**HOW TO COMPLETE THIS TASK**. Set down exactly the lines below, from the one containing "Cetma Composites Mantra Flossen: none" through the final line, and include no others.

**DATA UNDER STUDY**.
==*==
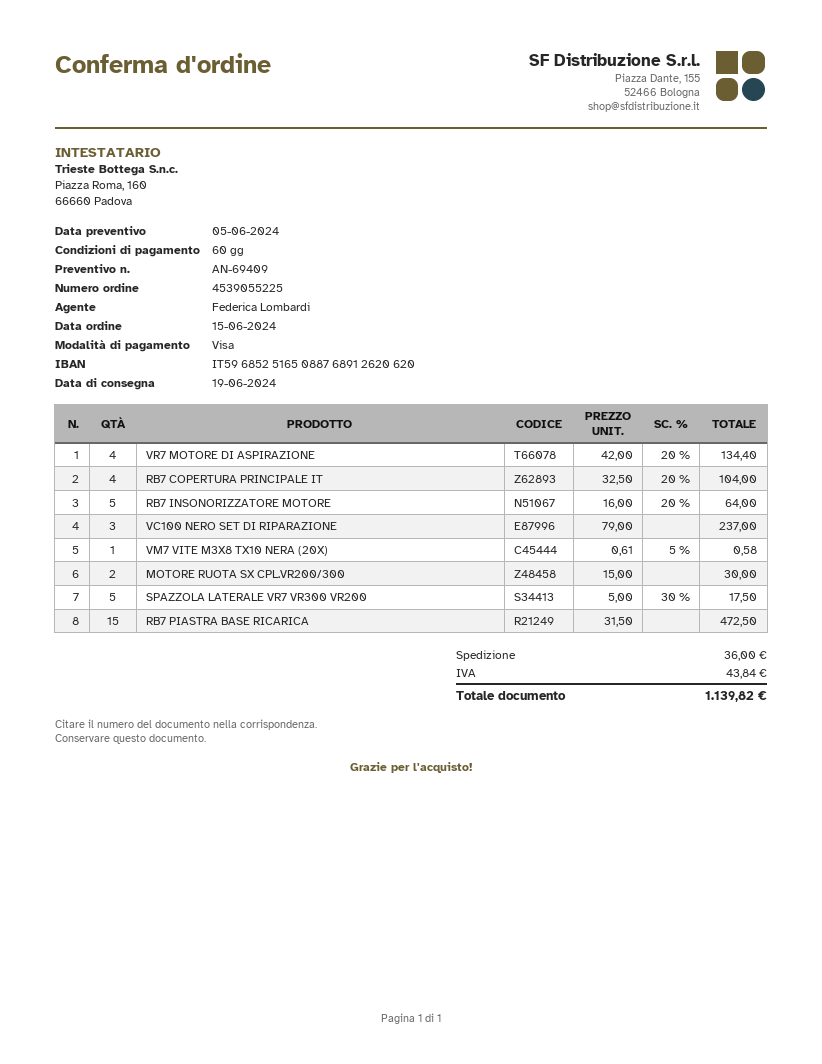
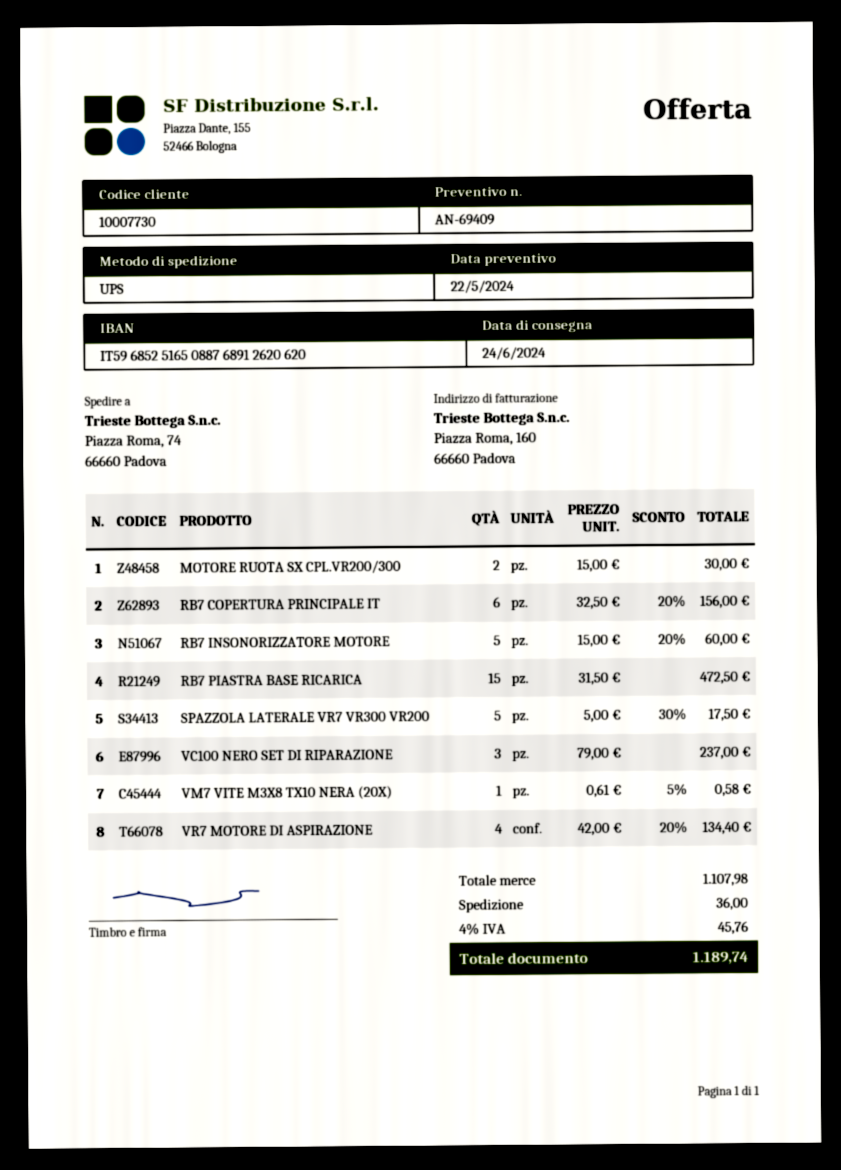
quote date: 2024-06-05 -> 2024-05-22
delivery date: 2024-06-19 -> 2024-06-24
RB7 COPERTURA PRINCIPALE IT: 4 x 32.50 - 20% = 104.00 -> 6 x 32.50 - 20% = 156.00
RB7 INSONORIZZATORE MOTORE: 5 x 16.00 - 20% = 64.00 -> 5 x 15.00 - 20% = 60.00
tax: 43.84 -> 45.76
total: 1139.82 -> 1189.74

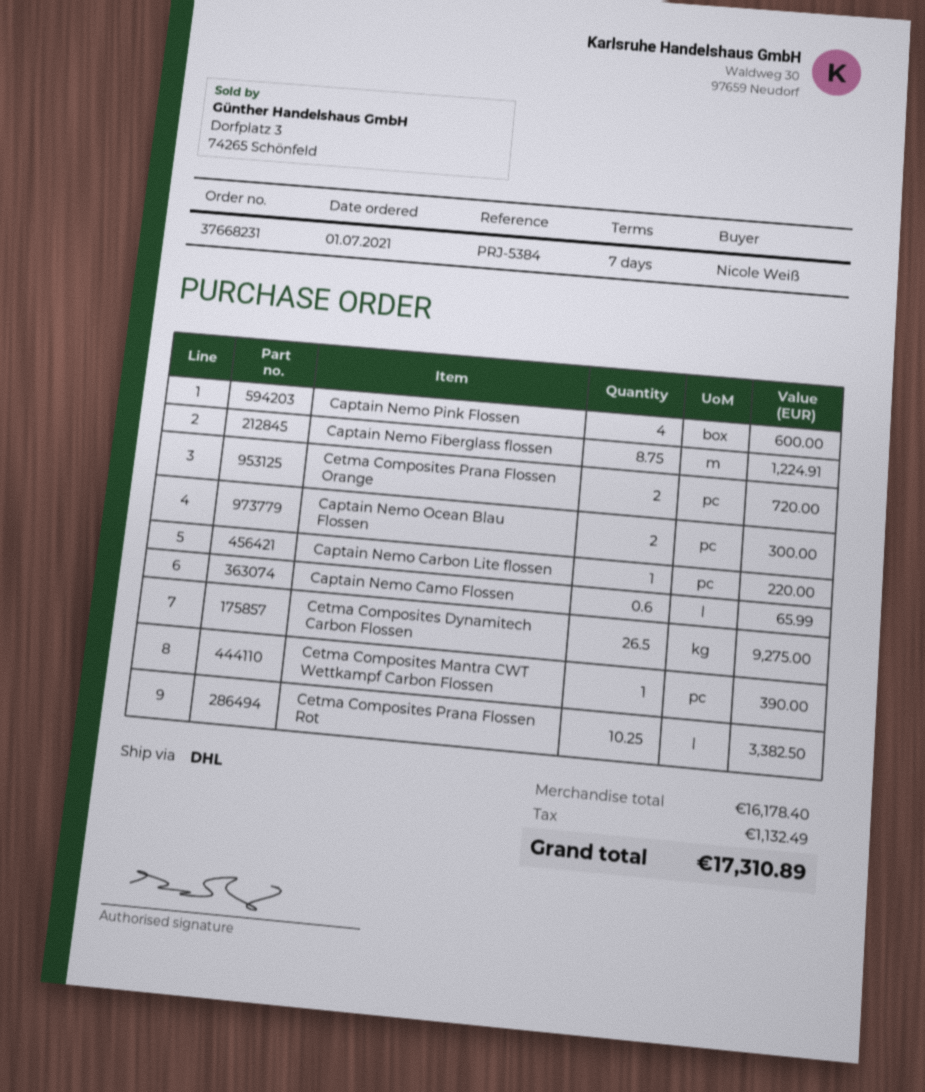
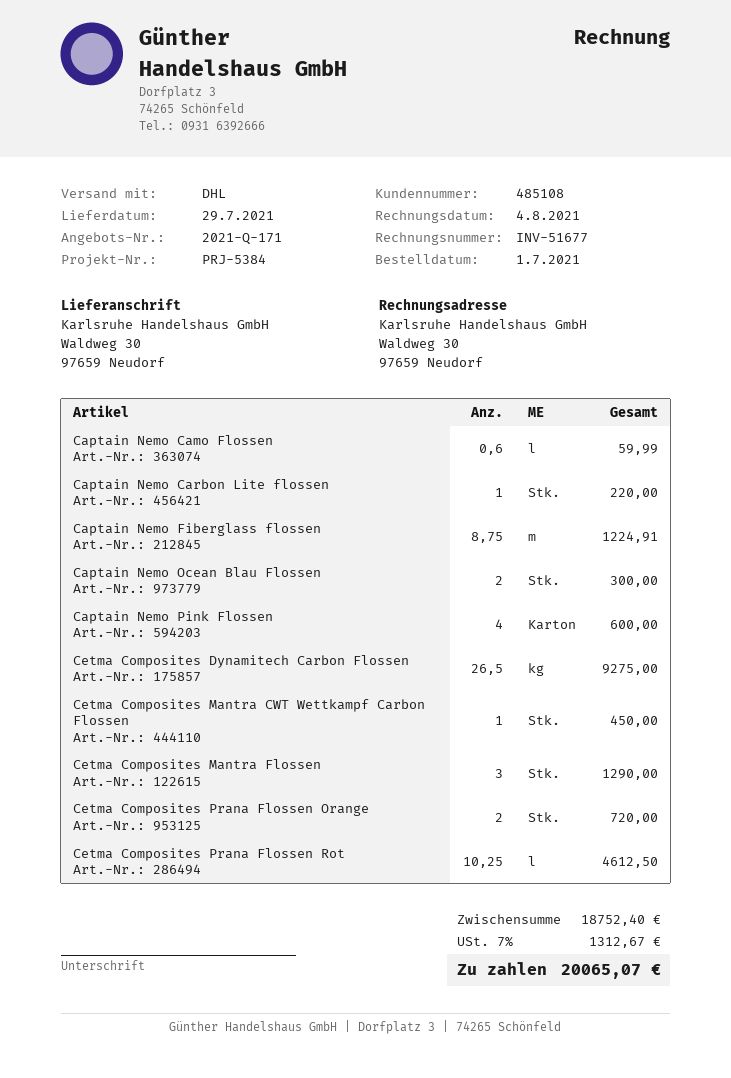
Captain Nemo Camo Flossen: 0.6 for 65.99 -> 0.6 for 59.99
Cetma Composites Mantra CWT Wettkampf Carbon Flossen: 1 for 390.00 -> 1 for 450.00
Cetma Composites Prana Flossen Rot: 10.25 for 3382.50 -> 10.25 for 4612.50
Cetma Composites Mantra Flossen: none -> 3 for 1290.00
subtotal: 16178.40 -> 18752.40
tax: 1132.49 -> 1312.67
total: 17310.89 -> 20065.07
==*==
**RESPONSE**.
Cetma Composites Mantra Flossen: none -> 3 for 1290.00
subtotal: 16178.40 -> 18752.40
tax: 1132.49 -> 1312.67
total: 17310.89 -> 20065.07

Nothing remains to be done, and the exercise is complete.